Many Western children developed such bonds with native servants, often because their own parents were too busy withcareers or the social whirl of colonial life, to pay much attention to them. 'We children loved to spend time with our cook in the kitchen, squatting next to her on the floor, watching her crush and grind the "bumbu" of chillies, coriander, cumin and other spices,' recalled Jan Ruff, a young Dutch girl in Java in 1941. 'She let us take turns at turning the handle of the mincer and fanning the open charcoal stove. In Imah's domain we licked saucepans and scooped our fingers into her delicious dishes ...' Ernest Hillen, a young Dutch boy in the Netherlands East Indies, recalled Manang, the family gardener, who 'smelled of different kinds of smoke. He never hurried and I liked being near him: it was restful ... His large flat feet had spaces between the toes because he didn't have to wear shoes. I felt the bottom of those feet and they were hard and covered with deep, dry, criss-crossed cuts, which he said didn't hurt. I wanted feet like that, his shiny brown skin, and I tried to walk bowlegged like him.'

Soon after arriving back in Shanghai from leave in England, Rachel Bosebury's parents realized that the situation was turning bad for foreigners in the city. This was during the last few weeks before the Japanese bombed Pearl Harbor. 'I remember them saying that the Japanese were bloodthirsty people,' recalled Rachel Bosebury. 'I know I heard stories of babies being thrown up in the air and caught on Japanese bayonets.' Such talk terrified young children, and Rachel and her siblings had little understanding of what was about to change in their stable home life. 'When they were talking I had an imagination. You know, when little children hear the word "bloodthirsty", you think they drink blood. So I used to be terribly afraid that they would see me and at night we'd cover ourselves up with our blankets and wouldn't even let a bit of hair show out because we didn't want them to be drinking our blood.' The term 'Japanese' conjured up a ubiquitous bogeyman that haunted the dreams of adults and children alike in Shanghai. 'Kids hear things, but when you're little, you think of it a lot differently, and you get pretty scared,' said Bosebury. The fears Western children harboured after overhearing their parents' conversations were not to prove entirely unfounded, for the war about to be unleashed across Asia was to be marked from the very beginning by acts of almost diabolical barbarity and sadism, changing the world's opinion of Japan forever.

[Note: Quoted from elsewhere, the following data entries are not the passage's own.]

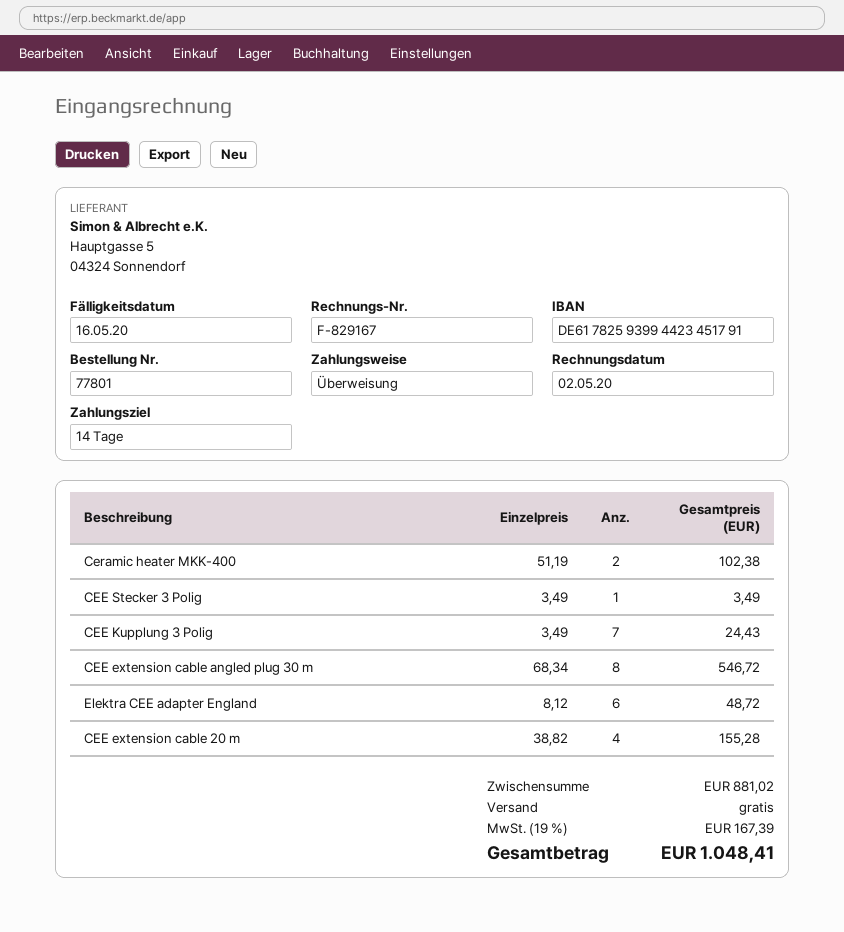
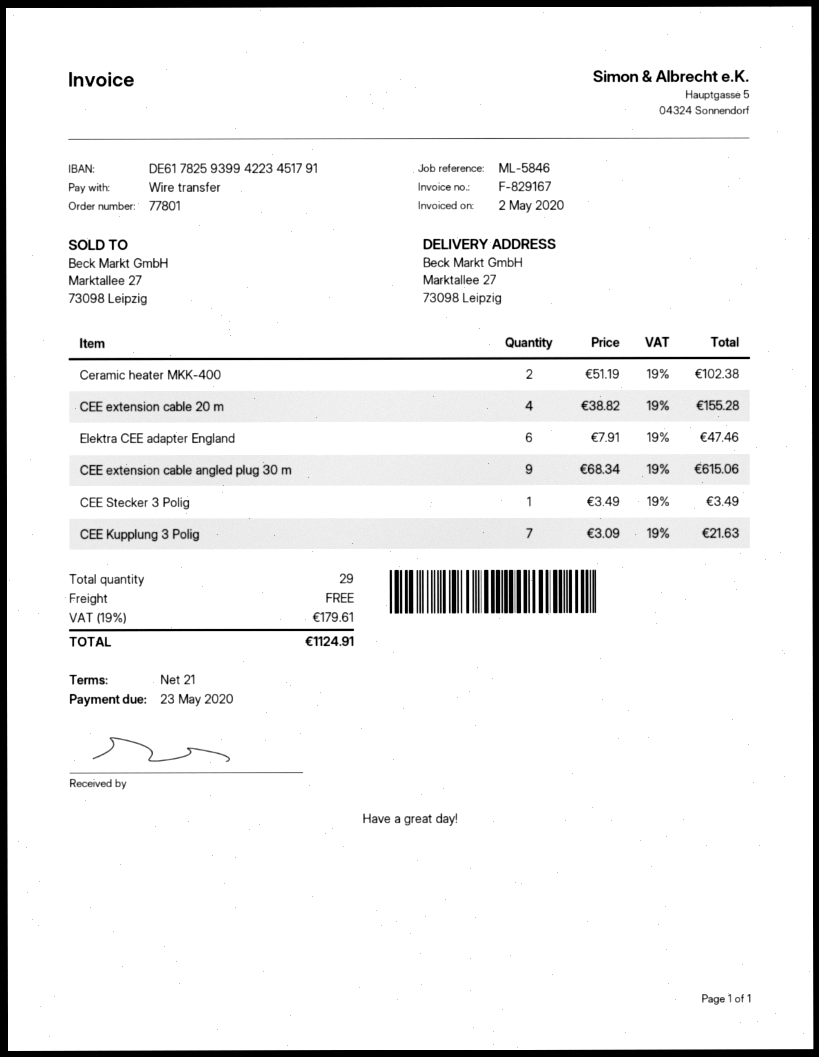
payment terms: 14 days -> 21 days
due date: 2020-05-16 -> 2020-05-23
bank account: DE61782593994423451791 -> DE61782593994223451791
CEE Kupplung 3 Polig: 7 x 3.49 = 24.43 -> 7 x 3.09 = 21.63
CEE extension cable angled plug 30 m: 8 x 68.34 = 546.72 -> 9 x 68.34 = 615.06
Elektra CEE adapter England: 6 x 8.12 = 48.72 -> 6 x 7.91 = 47.46
tax: 19% = 167.39 -> 19% = 179.61
total: 1048.41 -> 1124.91

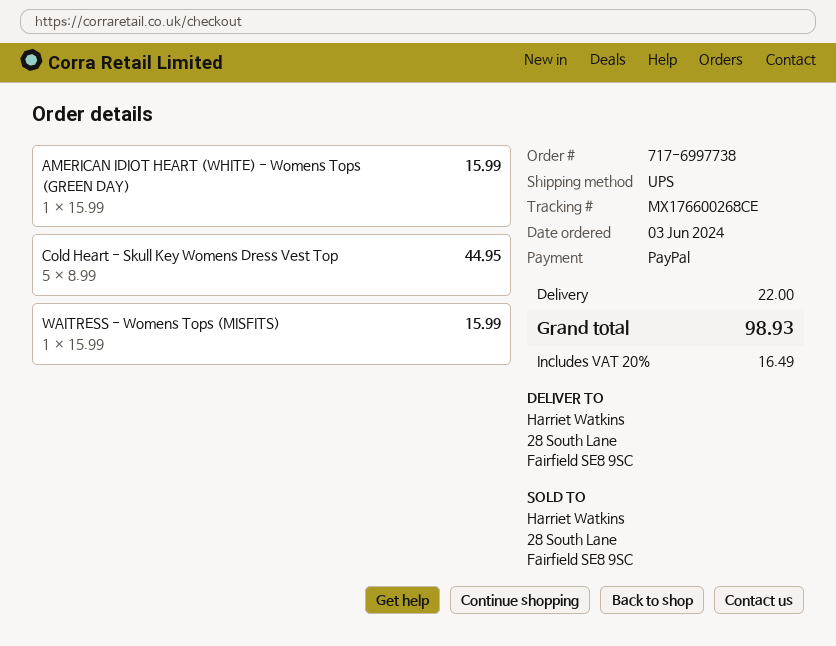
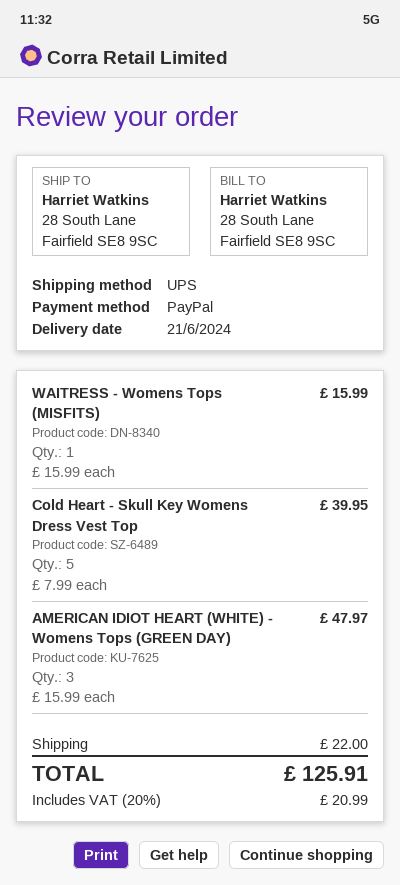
AMERICAN IDIOT HEART (WHITE) - Womens Tops (GREEN DAY): 1 x 15.99 = 15.99 -> 3 x 15.99 = 47.97
Cold Heart - Skull Key Womens Dress Vest Top: 5 x 8.99 = 44.95 -> 5 x 7.99 = 39.95
tax: 20% = 16.49 -> 20% = 20.99
total: 98.93 -> 125.91

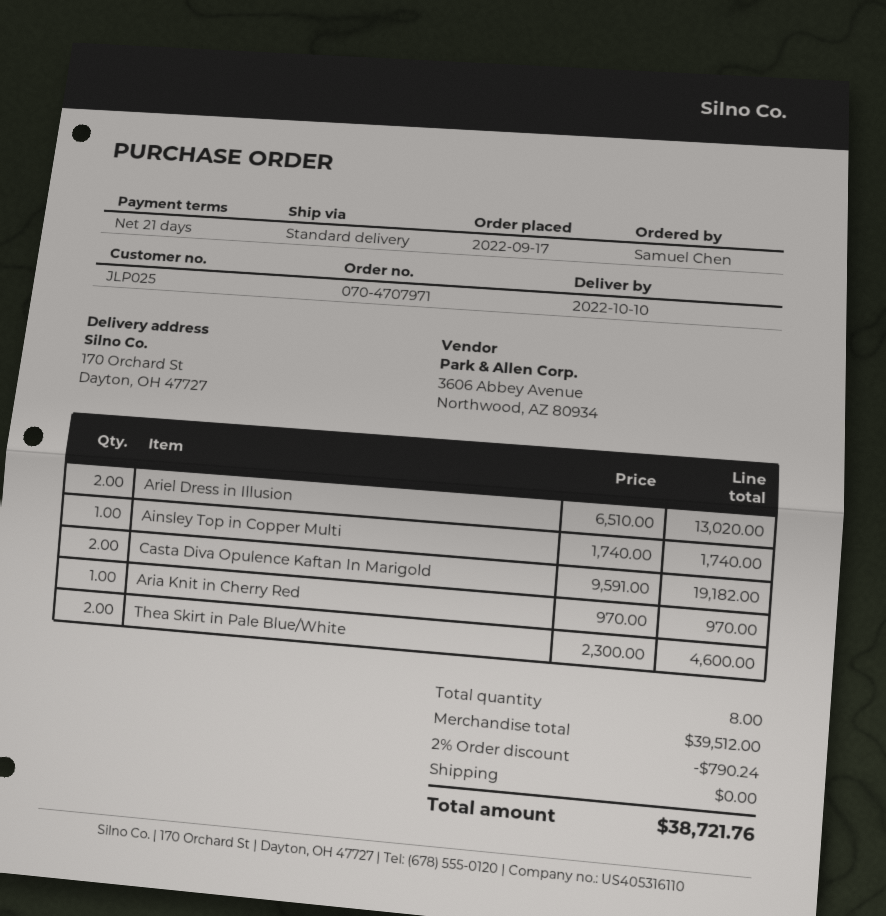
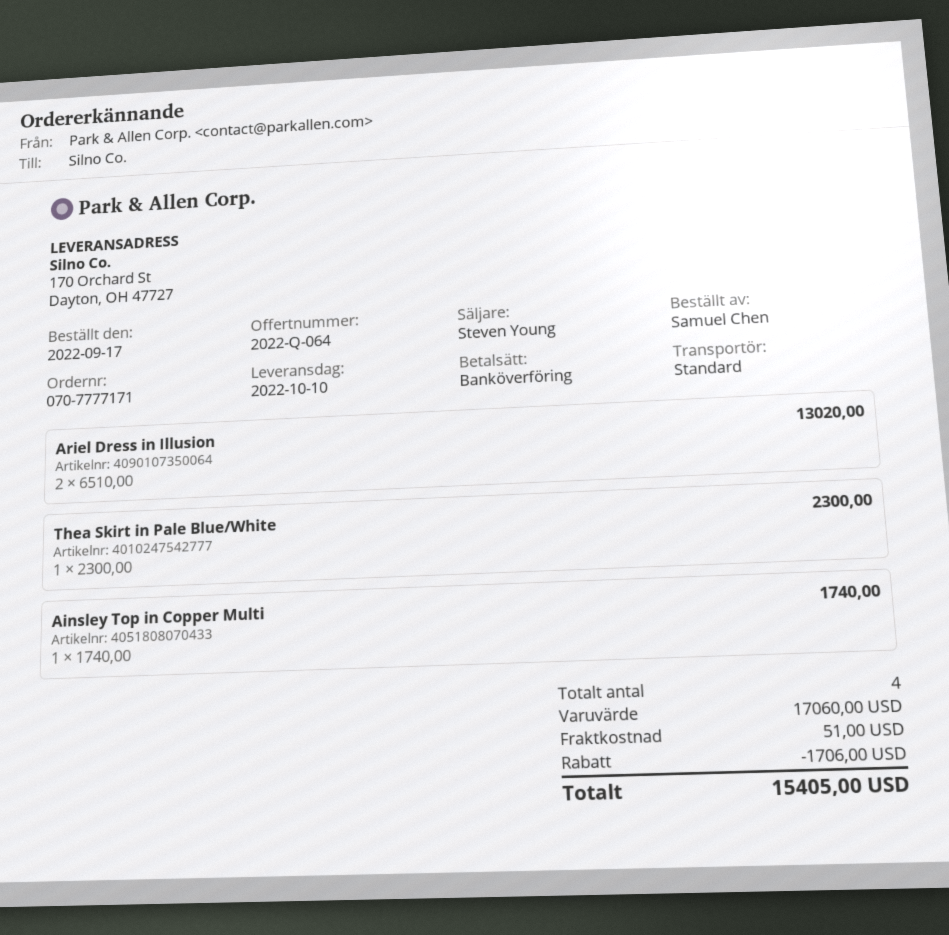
order number: 070-4707971 -> 070-7777171
Casta Diva Opulence Kaftan In Marigold: 2 x 9591.00 = 19182.00 -> none
Aria Knit in Cherry Red: 1 x 970.00 = 970.00 -> none
Thea Skirt in Pale Blue/White: 2 x 2300.00 = 4600.00 -> 1 x 2300.00 = 2300.00
total quantity: 8 -> 4
subtotal: 39512.00 -> 17060.00
discount: 790.24 -> 1706.00
shipping: 0.00 -> 51.00
total: 38721.76 -> 15405.00

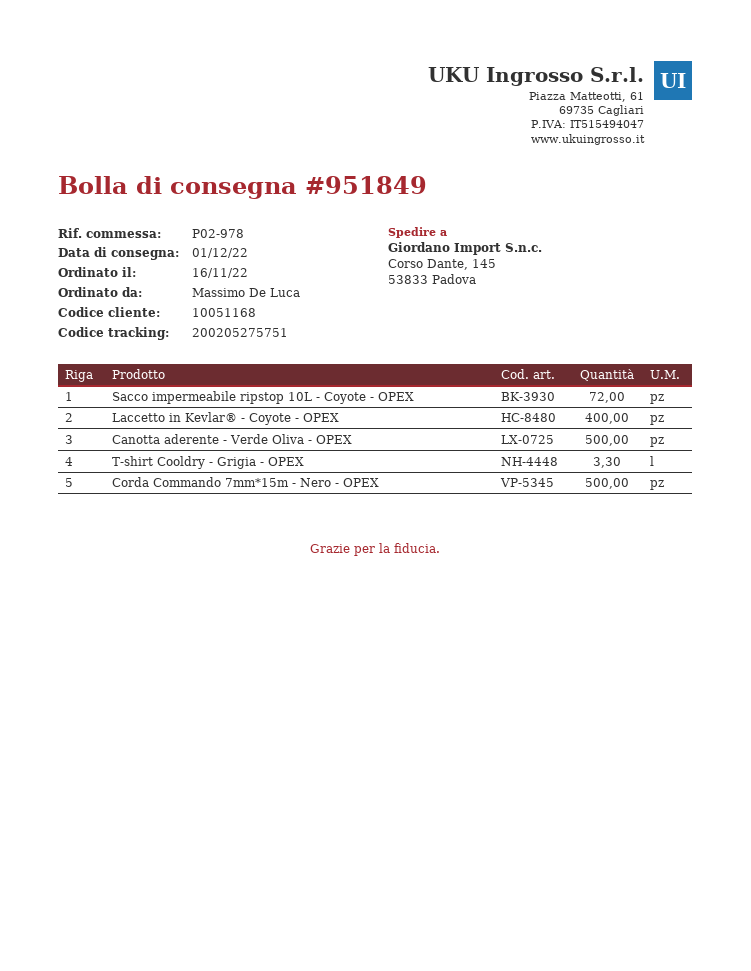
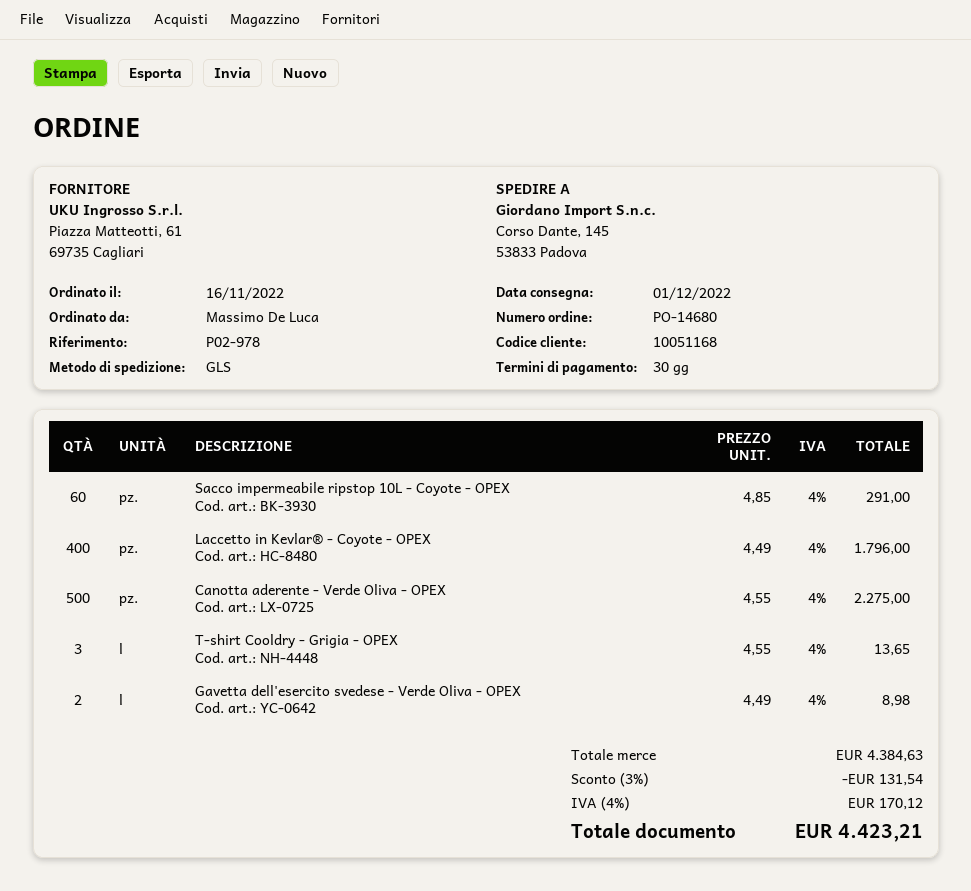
Sacco impermeabile ripstop 10L - Coyote - OPEX: 72 -> 60
T-shirt Cooldry - Grigia - OPEX: 3.3 -> 3
Corda Commando 7mm*15m - Nero - OPEX: 500 -> none
Gavetta dell'esercito svedese - Verde Oliva - OPEX: none -> 2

British teenager Heather Burch had returned to Shanghai in 1939, after attending private school in England since the age of eleven. Her father was the chairman of the Shanghai Water Works, where Rachel Bosebury's father also worked as a supervisor. However, there the similarity ended, the Burch family formed part of the British expatriate community's governing class. By 1941 rumours were abounding of Japanese intentions towards the International Settlement. 'It was obvious the situation was getting worse,' recalled Burch. 'People began leaving for Australia and Canada, but few for England.' Going 'back home' was not a very attractive proposition, involving a long sea voyage through waters infested by aggressive German U-boats, and entering a country under constant aerial attack from the Luftwaffe and suffering from severe food shortages and rationing. Most people who left Shanghai for England were young single men intent on enlisting and doing their duty. 'In late 1941 my father was told off-the-record by the British Consul that he should leave as quickly as possible. He booked passage for us, but the earliest available was in mid-December.' The Burches had left their escape until it was too late. When the Japanese occupied the Settlement 'we found ourselves trapped.'

Ella Clark was sixteen when the Japanese took over the Settlement, and studying at a local business college. Her father worked for the Chinese Customs Service, and her family lived close to the famous Bund. Early on the morning of 8 December 1941, foreign residents who lived close enough to the Huangpu River were rudely awakened by the sound of gunfire. Japanese troops, supported by light tanks, had begun marching into the International Settlement, and there was nothing effective to stop them. The British-led Shanghai Volunteer Corps (SVC), a part-time militia composed of expatriate men from a dozen different nationalities organized into several infantry companies and cavalry troops, was told to stand down and surrender its weapons. They were a surrounded force and if they had tried to resist would have been quickly overwhelmed by the superior enemy numbers and firepower. The SVC commanders realized that fighting in the densely populated city would have led to thousands of civilian casualties to no avail. Although it opted not to resist, its members were nonetheless imprisoned as military prisoners-of-war by the Japanese, depriving hundreds of families of husbands and fathers.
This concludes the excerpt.